Dari jumlah kematian akibat polusi udara ini, sebanyak 47 persen terkait dengan penyakit paru. Rinciannya, 21 persen korban meninggal terkait pneumonia, 20 persen terkait stroke, 34 persen terkait jantung, 19 persen terkait PPOK, dan 7 persen kanker paru.
Agus mengatakan, WHO telah melakukan serangkaian pertemuan dengan para pakar dan mengkaji data ilmiah sebelum memperbarui ambang batas kualitas udara terbaru. ”Banyak kajian menemukan, PM 2,5 bisa terhirup sampai pembuluh darah dan bisa memicu peradangan pada tubuh dan memicu penyakit sistemik, bahkan bisa menginduksi kanker bukan hanya di paru,” kata Agus.
Dalam Pedoman Kualitas Udara Global (Air Quality Guidelines/AQGs), ambang polusi partikel pencemar (PM) 2,5 maksimal 15 mikrogram per meter kubik (µg/m3) dalam periode 24 jam dan PM 10 sebesar 45 µg/m3 dalam periode 24 jam. Sementara untuk ozon (O3) sebesar 100 µg/m3 dalam periode delapan jam, nitrogen dioksida (NO2) sebesar 25 µg/m3 dalam periode 24 jam, sulfur dioksida (SO2) 40 µg/m3 dalam periode 24 jam, dan karbon monoksida (CO) 4 miligram/m3 dalam periode 24 jam.
Dibandingkan pedoman tahun 2005, ambang PM 2,5 telah dikurangi separuhnya dan untuk PM 10 dikurangi 25 persen.
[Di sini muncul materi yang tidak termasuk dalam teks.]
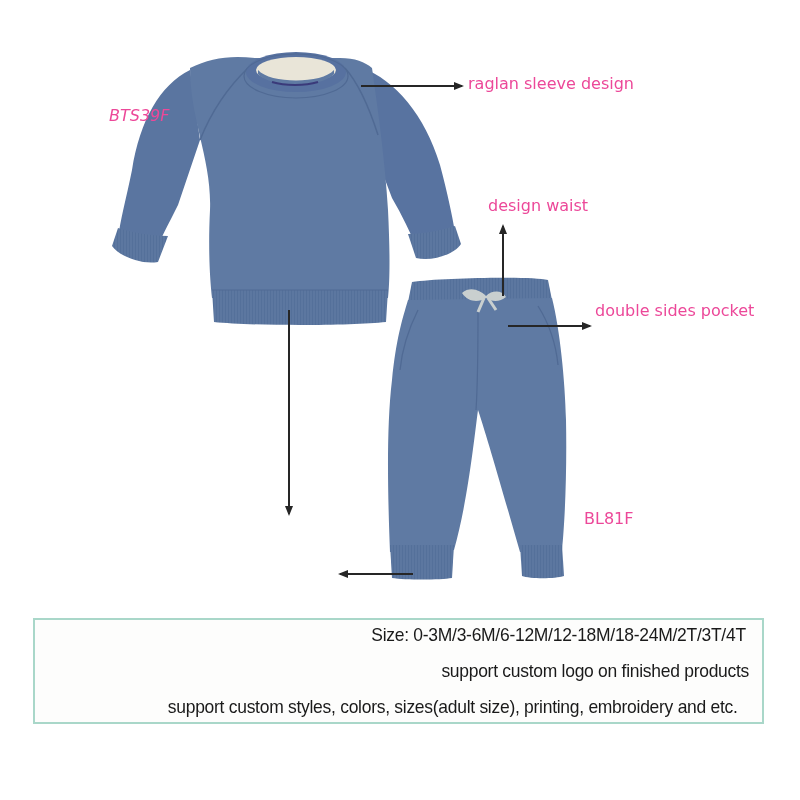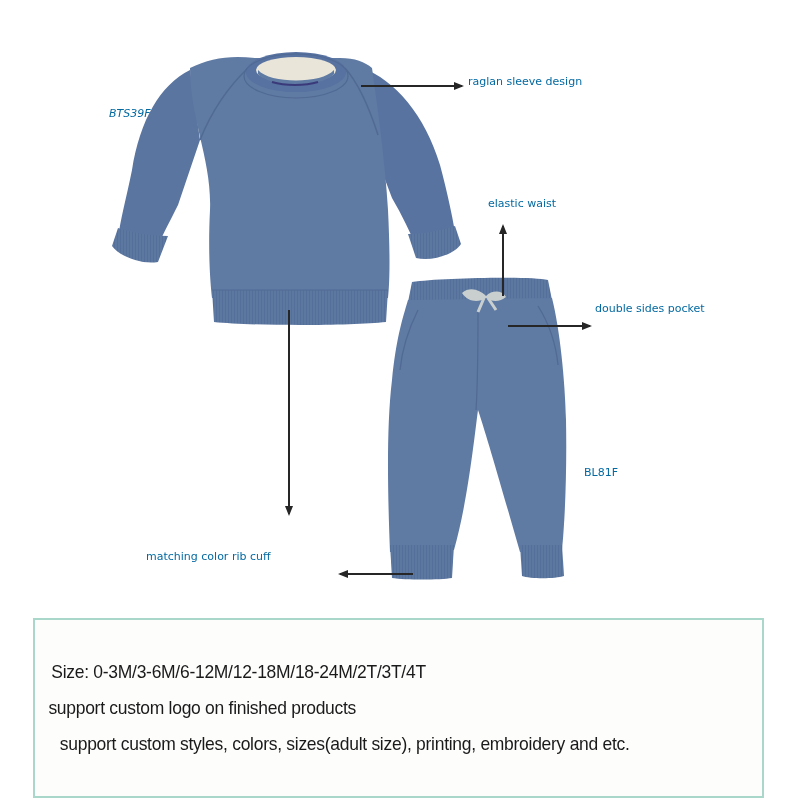--- a/index.html
+++ b/index.html
@@ -5,7 +5,7 @@
     html, body { margin: 0; padding: 0; background: #ffffff; }
     body { width: 800px; height: 800px; position: relative; overflow: hidden; font-family: "DejaVu Sans", sans-serif; color: #1a1a1a; }
     .stage { position: absolute; left: 0; top: 0; width: 800px; height: 800px; }
-    .label { position: absolute; font-size: 11px; white-space: nowrap; color: #0369a1; line-height: 1; }
+    .label { position: absolute; font-size: 16px; white-space: nowrap; color: #ec4899; line-height: 1; }
     svg.art { position: absolute; left: 0; top: 0; width: 800px; height: 800px; }
     .info-box {
       position: absolute; left: 33px; top: 618px; width: 731px; height: 180px;

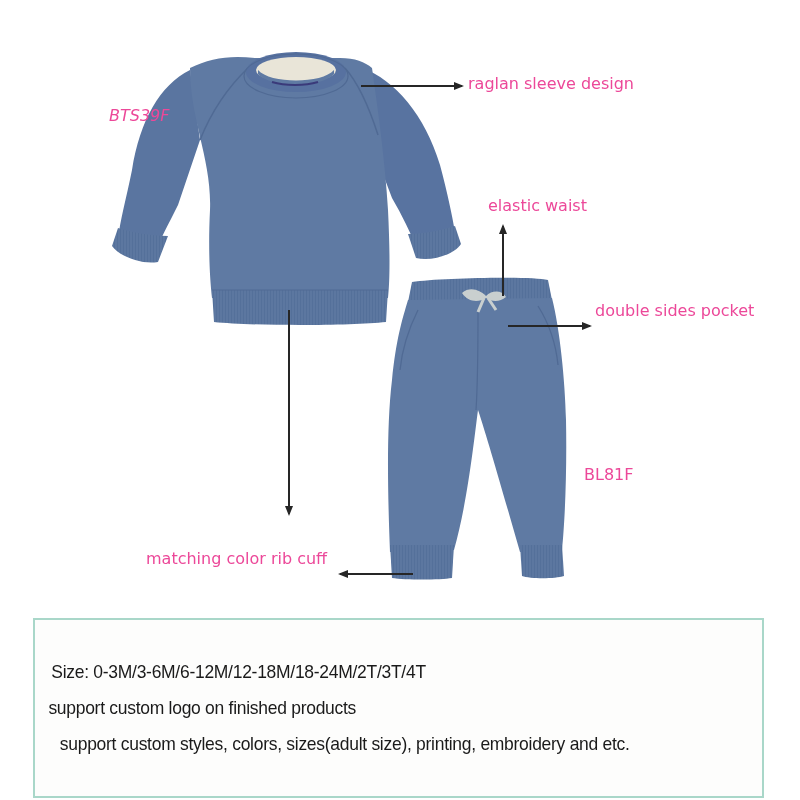--- a/index.html
+++ b/index.html
@@ -85,7 +85,7 @@
   <span class="label" style="left:109px; top:108px;font-style:italic;">BTS39F</span>
   <span class="label" style="left:584px; top:467px;">BL81F</span>
   <span class="label" style="left:468px; top:76px;">raglan sleeve design</span>
-  <span class="label" style="left:488px; top:198px;">elastic waist</span>
+  <span class="label" style="left:488px; top:198px;">design waist</span>
   <span class="label" style="left:595px; top:303px;text-align:center;">double sides pocket</span>
   <span class="label" style="left:146px; top:551px;">matching color rib cuff</span>
 

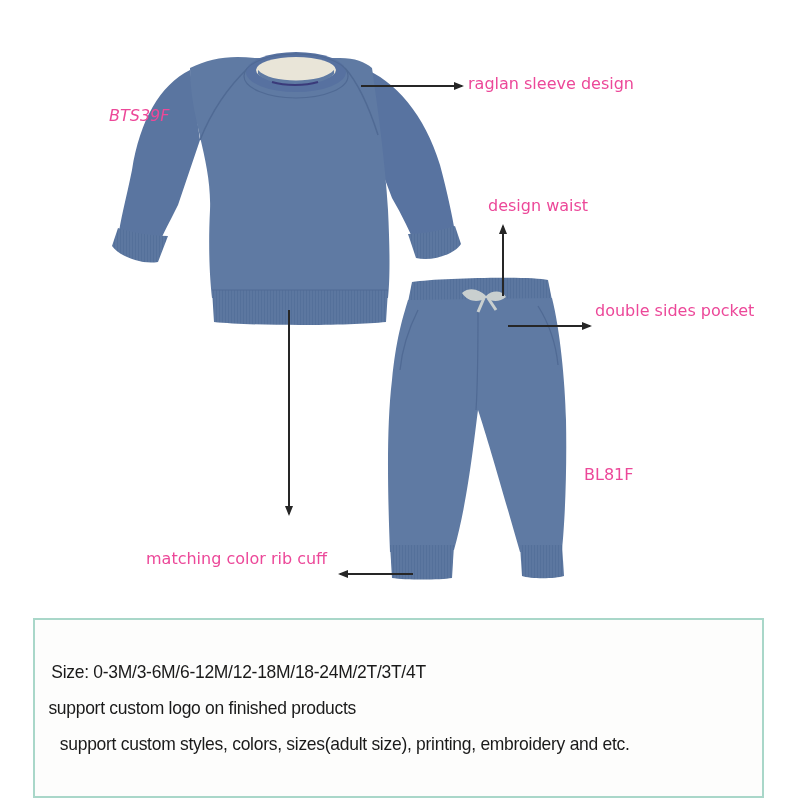--- a/index.html
+++ b/index.html
@@ -83,7 +83,7 @@
   </svg>
 
   <span class="label" style="left:109px; top:108px;font-style:italic;">BTS39F</span>
-  <span class="label" style="left:584px; top:467px;">BL81F</span>
+  <span class="label" style="left:584px; top:511px;">BL81F</span>
   <span class="label" style="left:468px; top:76px;">raglan sleeve design</span>
   <span class="label" style="left:488px; top:198px;">design waist</span>
   <span class="label" style="left:595px; top:303px;text-align:center;">double sides pocket</span>

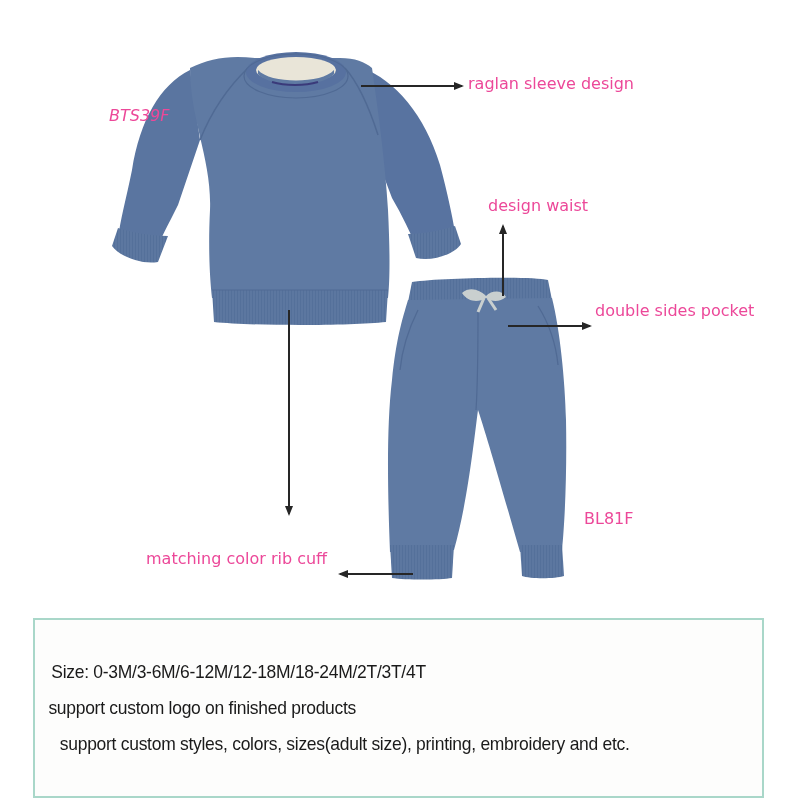--- a/index.html
+++ b/index.html
@@ -87,7 +87,6 @@
   <span class="label" style="left:468px; top:76px;">raglan sleeve design</span>
   <span class="label" style="left:488px; top:198px;">design waist</span>
   <span class="label" style="left:595px; top:303px;text-align:center;">double sides pocket</span>
-  <span class="label" style="left:146px; top:551px;">matching color rib cuff</span>
 
   <div class="info-box">
     <div class="info-line">Size: 0-3M/3-6M/6-12M/12-18M/18-24M/2T/3T/4T</div>

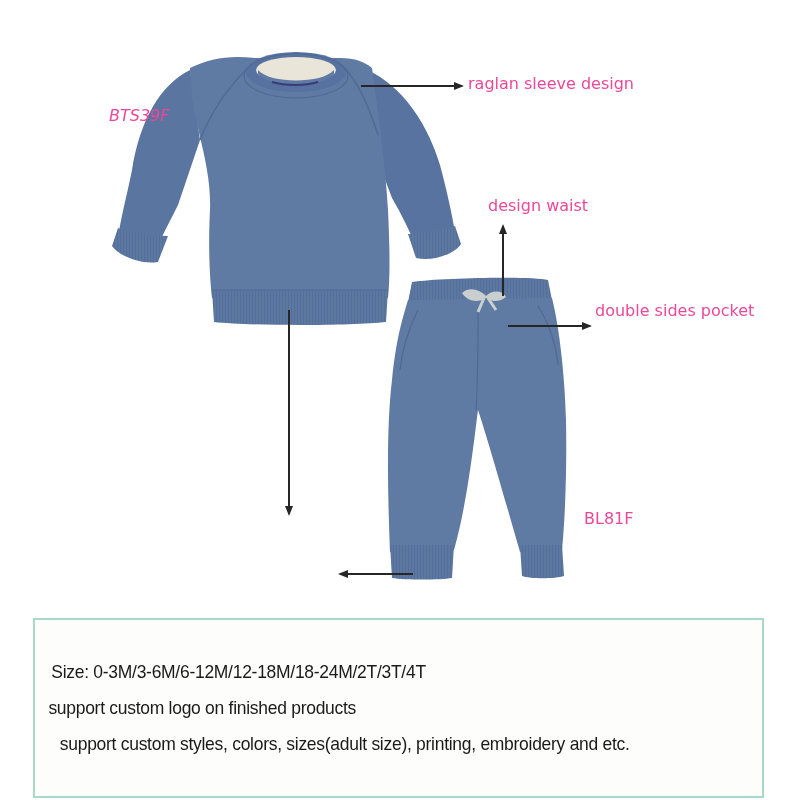--- a/index.html
+++ b/index.html
@@ -8,9 +8,9 @@
     .label { position: absolute; font-size: 16px; white-space: nowrap; color: #ec4899; line-height: 1; }
     svg.art { position: absolute; left: 0; top: 0; width: 800px; height: 800px; }
     .info-box {
-      position: absolute; left: 33px; top: 618px; width: 731px; height: 180px;
+      position: absolute; left: 33px; top: 618px; width: 731px; height: 106px;
       border: 2px solid #a9d7c9; background: #fdfdfc; box-sizing: border-box;
-      display: flex; flex-direction: column; align-items: flex-start; justify-content: center;
+      display: flex; flex-direction: column; align-items: flex-end; justify-content: center;
     }
     .info-line { font-family: "Liberation Sans Narrow", "Liberation Sans", sans-serif; font-size: 19px; line-height: 36px; color: #1a1a1a; white-space: nowrap; letter-spacing: -0.3px; transform: scaleX(0.92); }
   </style>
Adapun batas baru NO2, yang umumnya dihasilkan dari mesin diesel, sekarang 75 persen lebih rendah. Standar ini jauh lebih rendah dibandingkan ambang baku mutu kualitas udara yang ditetapkan Pemerintah Indonesia, termasuk dalam Peraturan Pemerintah Nomor 22 Tahun 2021.
Agus mengatakan, menjadi sangat penting regulasi di Indonesia direvisi dengan pedoman terbaru WHO. ”PDPI sudah beberapa kali menyampaikan, polusi udara ini harus dikurangi, baik di dalam ruangan maupun luar ruangan. Ini penyumbang penyakit paru di masa kini dan depan, salah satu upayanya dengan memperbaiki ambang batas yang lebih ketat,” ujarnya.